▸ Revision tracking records

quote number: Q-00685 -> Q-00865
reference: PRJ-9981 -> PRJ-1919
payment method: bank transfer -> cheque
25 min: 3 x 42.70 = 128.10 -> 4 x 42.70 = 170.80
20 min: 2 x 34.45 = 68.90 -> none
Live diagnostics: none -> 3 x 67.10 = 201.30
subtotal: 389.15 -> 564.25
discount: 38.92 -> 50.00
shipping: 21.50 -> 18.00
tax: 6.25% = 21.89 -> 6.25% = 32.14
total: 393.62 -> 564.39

--

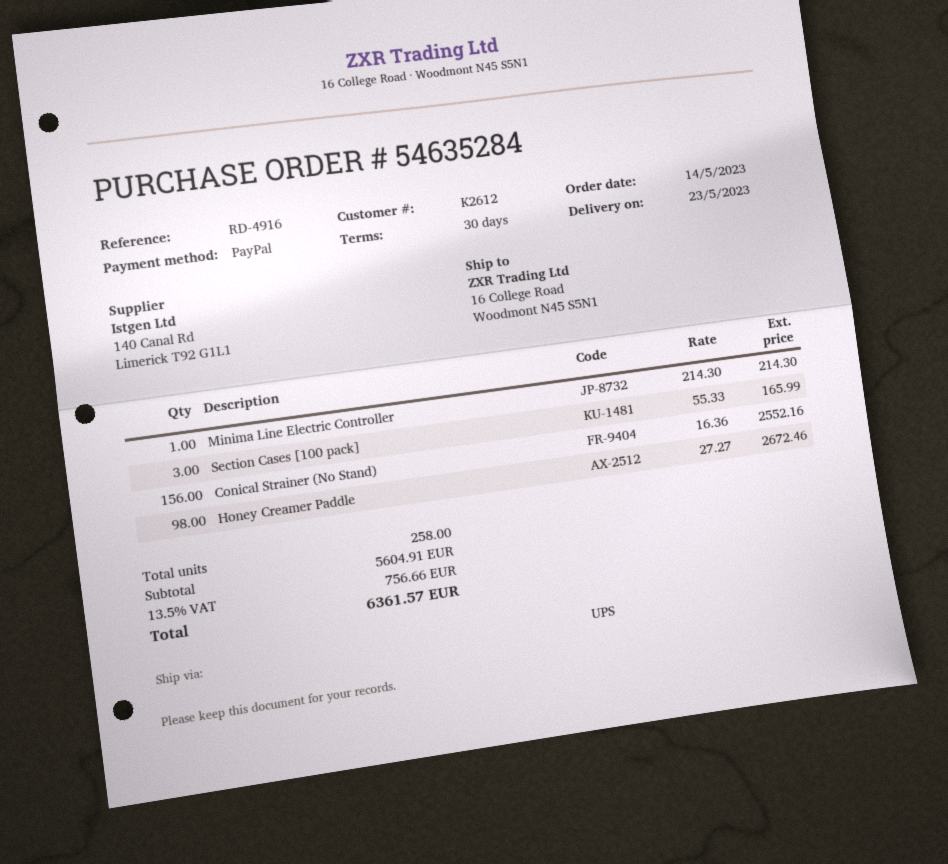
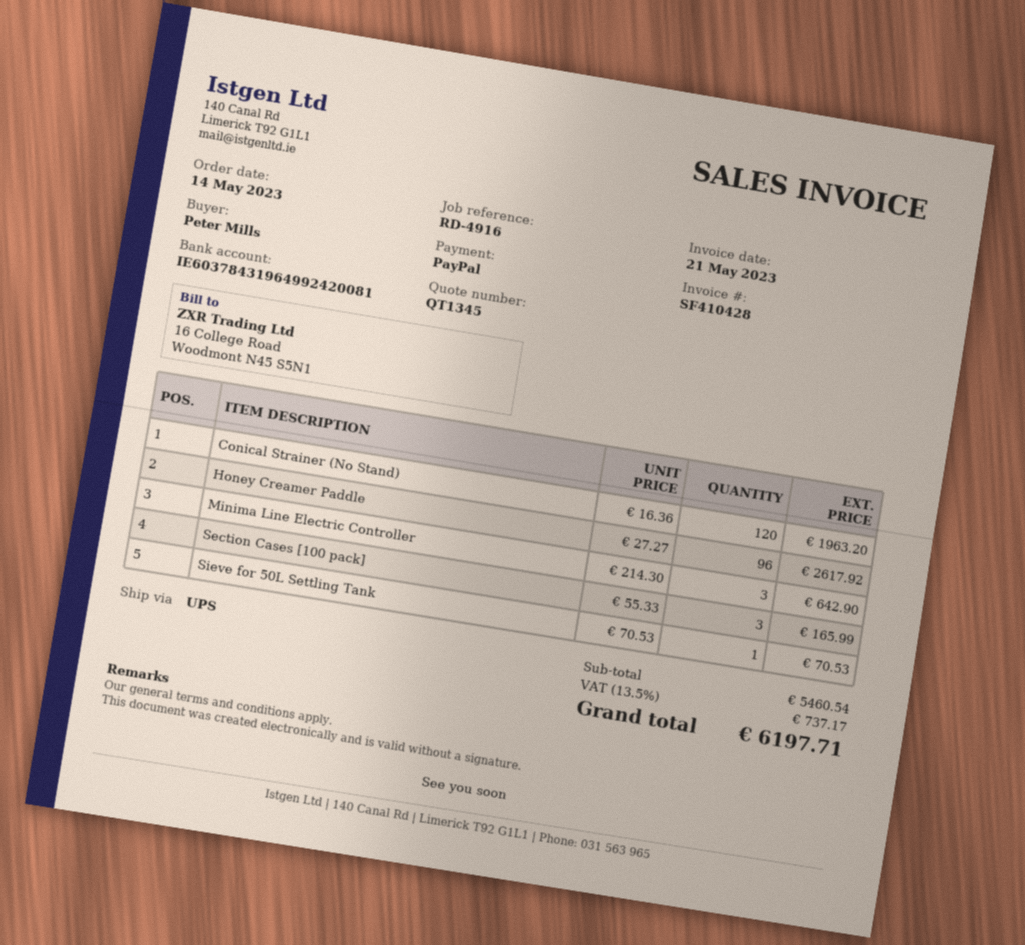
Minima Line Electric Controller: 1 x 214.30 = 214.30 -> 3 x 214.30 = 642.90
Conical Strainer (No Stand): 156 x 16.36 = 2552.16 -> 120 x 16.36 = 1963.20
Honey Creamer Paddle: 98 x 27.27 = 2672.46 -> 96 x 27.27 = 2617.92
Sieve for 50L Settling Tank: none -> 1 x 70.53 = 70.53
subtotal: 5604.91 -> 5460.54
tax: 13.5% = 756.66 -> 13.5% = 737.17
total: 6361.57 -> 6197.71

▸ Assigned task
Above are the records; from them, give again exactly the lines from the one containing "reference: PRJ-9981 -> PRJ-1919" through the one containing "total: 393.62 -> 564.39", both included.

▸ Answer to the problem
reference: PRJ-9981 -> PRJ-1919
payment method: bank transfer -> cheque
25 min: 3 x 42.70 = 128.10 -> 4 x 42.70 = 170.80
20 min: 2 x 34.45 = 68.90 -> none
Live diagnostics: none -> 3 x 67.10 = 201.30
subtotal: 389.15 -> 564.25
discount: 38.92 -> 50.00
shipping: 21.50 -> 18.00
tax: 6.25% = 21.89 -> 6.25% = 32.14
total: 393.62 -> 564.39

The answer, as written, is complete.